# Task
Set down, exactly as written, every line from the top of the records below to the line containing "DG0007 | 단가: 57000 -> 62700", both ends included, and no others.

Change detection outputs
*** Block opens ***

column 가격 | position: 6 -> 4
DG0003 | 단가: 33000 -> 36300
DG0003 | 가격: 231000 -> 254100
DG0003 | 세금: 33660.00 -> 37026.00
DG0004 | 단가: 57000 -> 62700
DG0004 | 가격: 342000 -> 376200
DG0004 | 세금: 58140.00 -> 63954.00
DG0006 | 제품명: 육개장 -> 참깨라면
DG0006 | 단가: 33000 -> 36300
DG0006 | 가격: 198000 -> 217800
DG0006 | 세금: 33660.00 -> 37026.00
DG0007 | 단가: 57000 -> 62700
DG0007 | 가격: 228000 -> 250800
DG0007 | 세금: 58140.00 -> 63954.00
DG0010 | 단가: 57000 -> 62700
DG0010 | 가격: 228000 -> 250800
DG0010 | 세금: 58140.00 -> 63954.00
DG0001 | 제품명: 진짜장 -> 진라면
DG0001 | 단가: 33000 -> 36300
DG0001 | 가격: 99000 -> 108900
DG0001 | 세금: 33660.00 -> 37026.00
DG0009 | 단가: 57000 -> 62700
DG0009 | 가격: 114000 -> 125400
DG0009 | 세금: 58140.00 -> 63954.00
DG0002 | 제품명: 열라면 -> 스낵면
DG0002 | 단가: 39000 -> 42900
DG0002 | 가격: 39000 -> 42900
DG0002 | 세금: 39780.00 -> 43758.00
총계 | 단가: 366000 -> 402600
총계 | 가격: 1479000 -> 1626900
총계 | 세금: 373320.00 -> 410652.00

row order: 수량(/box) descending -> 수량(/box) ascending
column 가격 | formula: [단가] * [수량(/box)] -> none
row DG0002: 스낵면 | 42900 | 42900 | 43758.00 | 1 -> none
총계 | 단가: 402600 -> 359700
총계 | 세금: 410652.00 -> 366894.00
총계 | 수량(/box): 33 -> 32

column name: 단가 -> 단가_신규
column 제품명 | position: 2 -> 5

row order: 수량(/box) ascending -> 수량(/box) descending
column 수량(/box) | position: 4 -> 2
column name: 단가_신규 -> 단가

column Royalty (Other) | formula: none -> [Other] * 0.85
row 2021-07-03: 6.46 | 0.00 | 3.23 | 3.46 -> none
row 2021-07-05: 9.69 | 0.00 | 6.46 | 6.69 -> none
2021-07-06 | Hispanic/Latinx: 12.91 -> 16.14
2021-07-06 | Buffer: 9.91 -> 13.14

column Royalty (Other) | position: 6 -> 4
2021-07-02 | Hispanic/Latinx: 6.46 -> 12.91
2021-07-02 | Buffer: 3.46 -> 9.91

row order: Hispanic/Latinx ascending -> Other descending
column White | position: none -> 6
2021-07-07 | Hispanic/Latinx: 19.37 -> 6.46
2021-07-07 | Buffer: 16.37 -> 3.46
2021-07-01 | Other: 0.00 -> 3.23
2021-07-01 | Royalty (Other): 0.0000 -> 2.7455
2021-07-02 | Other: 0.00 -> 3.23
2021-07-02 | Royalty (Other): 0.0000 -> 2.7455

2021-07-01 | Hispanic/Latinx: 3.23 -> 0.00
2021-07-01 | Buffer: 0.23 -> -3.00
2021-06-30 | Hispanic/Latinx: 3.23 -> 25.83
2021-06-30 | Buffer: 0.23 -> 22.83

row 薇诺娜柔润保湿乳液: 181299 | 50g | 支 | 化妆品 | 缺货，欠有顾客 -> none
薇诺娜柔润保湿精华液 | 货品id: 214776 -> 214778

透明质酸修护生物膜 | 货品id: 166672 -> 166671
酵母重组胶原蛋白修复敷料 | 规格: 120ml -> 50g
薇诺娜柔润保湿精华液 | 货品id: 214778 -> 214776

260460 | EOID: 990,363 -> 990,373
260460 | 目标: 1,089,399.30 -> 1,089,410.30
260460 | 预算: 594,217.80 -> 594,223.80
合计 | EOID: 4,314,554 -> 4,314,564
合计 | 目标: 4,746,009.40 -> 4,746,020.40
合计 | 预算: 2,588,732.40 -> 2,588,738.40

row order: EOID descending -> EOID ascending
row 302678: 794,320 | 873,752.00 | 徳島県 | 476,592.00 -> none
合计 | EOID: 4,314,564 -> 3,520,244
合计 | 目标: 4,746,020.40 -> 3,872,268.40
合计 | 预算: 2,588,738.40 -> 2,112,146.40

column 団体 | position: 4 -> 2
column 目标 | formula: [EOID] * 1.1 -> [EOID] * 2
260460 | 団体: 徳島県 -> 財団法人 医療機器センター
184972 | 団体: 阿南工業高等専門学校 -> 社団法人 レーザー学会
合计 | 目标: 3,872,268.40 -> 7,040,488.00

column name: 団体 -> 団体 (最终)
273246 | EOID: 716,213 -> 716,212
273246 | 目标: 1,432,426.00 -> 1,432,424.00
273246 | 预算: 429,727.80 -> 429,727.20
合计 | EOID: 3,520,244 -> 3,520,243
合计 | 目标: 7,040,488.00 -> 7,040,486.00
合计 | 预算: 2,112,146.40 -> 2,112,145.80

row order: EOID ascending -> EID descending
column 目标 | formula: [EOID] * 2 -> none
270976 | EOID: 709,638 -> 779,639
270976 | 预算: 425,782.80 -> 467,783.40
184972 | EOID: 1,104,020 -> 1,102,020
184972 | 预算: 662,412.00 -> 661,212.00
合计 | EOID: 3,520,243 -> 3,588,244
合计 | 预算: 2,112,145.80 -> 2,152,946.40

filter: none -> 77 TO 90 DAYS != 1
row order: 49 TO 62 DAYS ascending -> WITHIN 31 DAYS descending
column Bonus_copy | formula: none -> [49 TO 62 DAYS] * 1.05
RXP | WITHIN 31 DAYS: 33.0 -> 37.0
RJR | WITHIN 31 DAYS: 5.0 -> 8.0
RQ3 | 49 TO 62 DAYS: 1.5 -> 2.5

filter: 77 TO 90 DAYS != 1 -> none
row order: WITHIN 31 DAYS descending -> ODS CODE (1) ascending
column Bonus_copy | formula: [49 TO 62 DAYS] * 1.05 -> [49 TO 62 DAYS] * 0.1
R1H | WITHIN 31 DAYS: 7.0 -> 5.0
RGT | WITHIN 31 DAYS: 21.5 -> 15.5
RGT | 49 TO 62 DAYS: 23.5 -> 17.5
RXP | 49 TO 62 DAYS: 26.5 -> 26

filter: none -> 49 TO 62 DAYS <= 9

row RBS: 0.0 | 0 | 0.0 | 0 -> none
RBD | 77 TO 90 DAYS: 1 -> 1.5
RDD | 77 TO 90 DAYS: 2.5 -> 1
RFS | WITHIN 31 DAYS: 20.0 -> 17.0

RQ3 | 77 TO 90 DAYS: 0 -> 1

*** Block closes ***

# Exercise response
column 가격 | position: 6 -> 4
DG0003 | 단가: 33000 -> 36300
DG0003 | 가격: 231000 -> 254100
DG0003 | 세금: 33660.00 -> 37026.00
DG0004 | 단가: 57000 -> 62700
DG0004 | 가격: 342000 -> 376200
DG0004 | 세금: 58140.00 -> 63954.00
DG0006 | 제품명: 육개장 -> 참깨라면
DG0006 | 단가: 33000 -> 36300
DG0006 | 가격: 198000 -> 217800
DG0006 | 세금: 33660.00 -> 37026.00
DG0007 | 단가: 57000 -> 62700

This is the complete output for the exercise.